**WORK INSTRUCTIONS**.
Copy out each line of the listing that has the word "Unique" in it.

**DATA IN THIS EXERCISE**.
::::::::
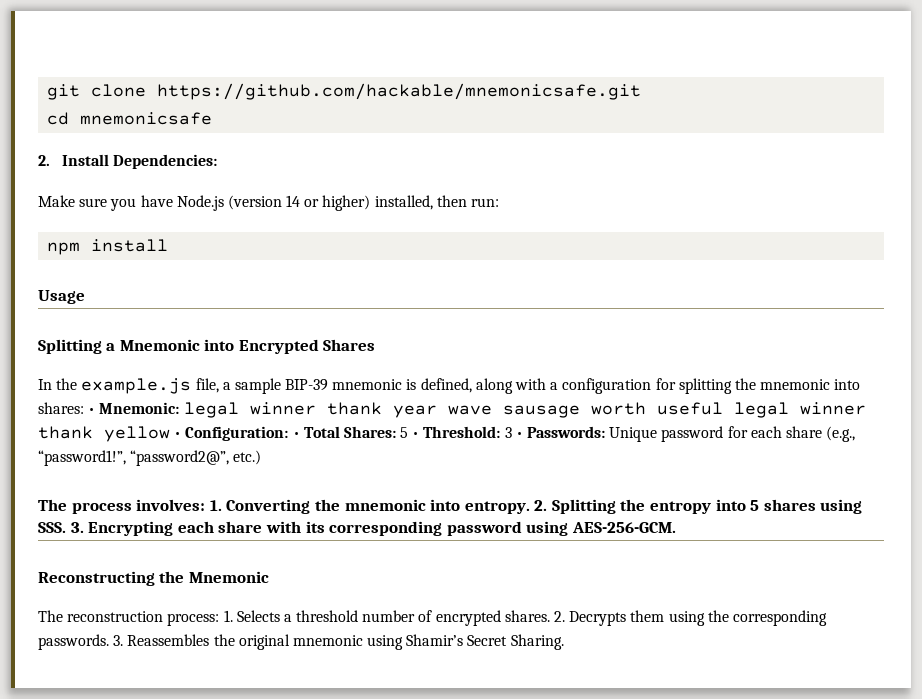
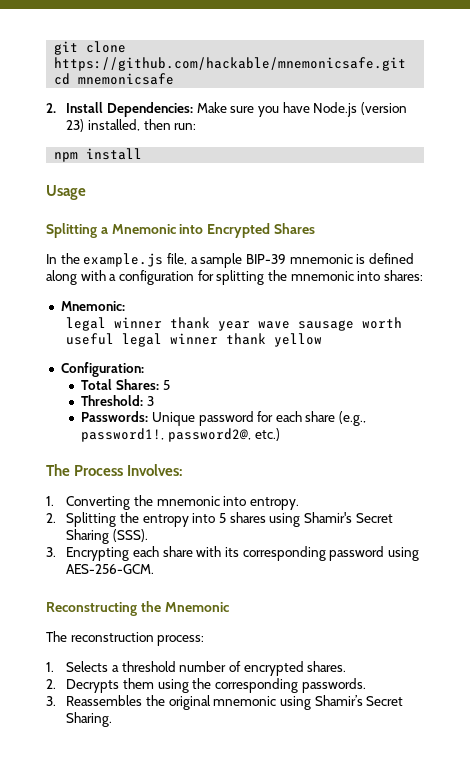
- 2. Install Dependencies:
- Make sure you have Node.js (version 14 or higher) installed, then run:
+ 2. Install Dependencies: Make sure you have Node.js (version 23) installed, then run:
- In the example.js file, a sample BIP-39 mnemonic is defined, along with a configuration for splitting the mnemonic into shares: • Mnemonic: legal winner thank year wave sausage worth useful legal winner thank yellow • Configuration: • Total Shares: 5 • Threshold: 3 • Passwords: Unique password for each share (e.g., “password1!”, “password2@”, etc.)
+ In the example.js file, a sample BIP-39 mnemonic is defined along with a configuration for splitting the mnemonic into shares:
+ Mnemonic:
+ legal winner thank year wave sausage worth useful legal winner thank yellow
+ Configuration:
+ Total Shares: 5
+ Threshold: 3
+ Passwords: Unique password for each share (e.g., password1!, password2@, etc.)
- The process involves: 1. Converting the mnemonic into entropy. 2. Splitting the entropy into 5 shares using SSS. 3. Encrypting each share with its corresponding password using AES-256-GCM.
+ The Process Involves:
+ 1. Converting the mnemonic into entropy.
+ 2. Splitting the entropy into 5 shares using Shamir's Secret Sharing (SSS).
+ 3. Encrypting each share with its corresponding password using AES-256-GCM.
- The reconstruction process: 1. Selects a threshold number of encrypted shares. 2. Decrypts them using the corresponding passwords. 3. Reassembles the original mnemonic using Shamir’s Secret Sharing.
+ The reconstruction process:
+ 1. Selects a threshold number of encrypted shares.
+ 2. Decrypts them using the corresponding passwords.
+ 3. Reassembles the original mnemonic using Shamir’s Secret Sharing.

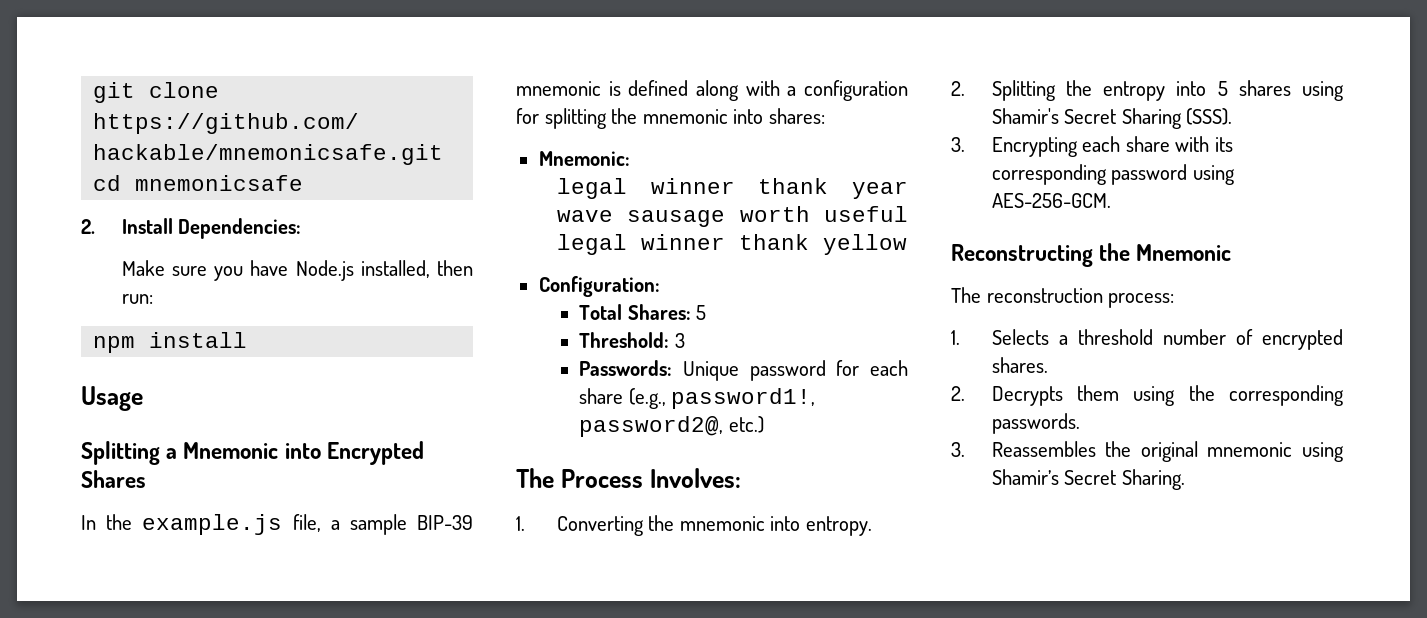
- 2. Install Dependencies: Make sure you have Node.js (version 23) installed, then run:
+ 2. Install Dependencies:
+ Make sure you have Node.js installed, then run:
::::::::
**ANSWER SPACE**.
- In the example.js file, a sample BIP-39 mnemonic is defined, along with a configuration for splitting the mnemonic into shares: • Mnemonic: legal winner thank year wave sausage worth useful legal winner thank yellow • Configuration: • Total Shares: 5 • Threshold: 3 • Passwords: Unique password for each share (e.g., “password1!”, “password2@”, etc.)
+ Passwords: Unique password for each share (e.g., password1!, password2@, etc.)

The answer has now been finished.